The attack is one of China’s deadliest in recent years. Warning: Graphic images.

1. Updated: March 3, 12:08 p.m., ET

2. Twenty-nine people are dead and 143 injured from a terrorist attack by a group of knife-wielding men at a train station in southwestern China, the Associated Press reports.

Four of the assailants were killed by police and another was captured, bringing the number of total dead to 33.

Stringer/China / Reuters

Police investigate after a group of armed men attacked people at Kunming railway station.

4. Two of the more than ten assailants at Yunnan province’s Kunming Railway Station were women, including one killed and the one detained, but police were still searching for at least five attackers on Sunday.
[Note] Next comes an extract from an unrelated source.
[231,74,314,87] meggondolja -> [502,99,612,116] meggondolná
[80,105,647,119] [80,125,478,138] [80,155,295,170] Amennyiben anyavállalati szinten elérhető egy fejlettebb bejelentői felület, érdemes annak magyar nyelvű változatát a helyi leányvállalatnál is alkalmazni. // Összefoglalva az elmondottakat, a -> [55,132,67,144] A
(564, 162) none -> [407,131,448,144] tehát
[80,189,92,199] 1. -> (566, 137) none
“All-out efforts should be made to treat the injured people, severely punish terrorists according to the law, and prevent the occurrence of similar cases,” said Meng Jianzhu, China’s top police official, who arrived at the scene early Sunday.

6. The government described the brutal killings as “a terrorist attack carried out by Xinjiang separatist forces.”

China Stringer Network / Reuters

7. Photos circulating online show bloodied bodies and luggage strewn around the station floor.

Victim Yang Haifei, who was admitted to the hospital for wounds to his chest and back, told China’s official Xinhua News Agency that he was purchasing a ticket when he saw a group, mostly clad in black, rush into the station and start attacking people.

“I saw a person come straight at me with a long knife and I ran away with everyone,” he said, adding that those who couldn’t run as fast ended up with severe injuries. “They just fell on the ground.”

8. Witnesses said the attackers stormed the station wearing black uniforms and carrying long knives and machetes, and said they heard gunshots after police responded.

10. The assailants have not been identified, but police seem to believe the Uighur population could be involved and were questioning members of the community.

According to the AP:

The far western region of Xinjiang is home to a simmering rebellion against Chinese rule by some members of the Muslim Uighur (pronounced WEE’-gur) population, and the government has responded there with heavy-handed security.

Stringer/China / Reuters

Correction: An earlier version of this story said that the train station is in Beijing, but it is actually in Yunnan, in southwestern China.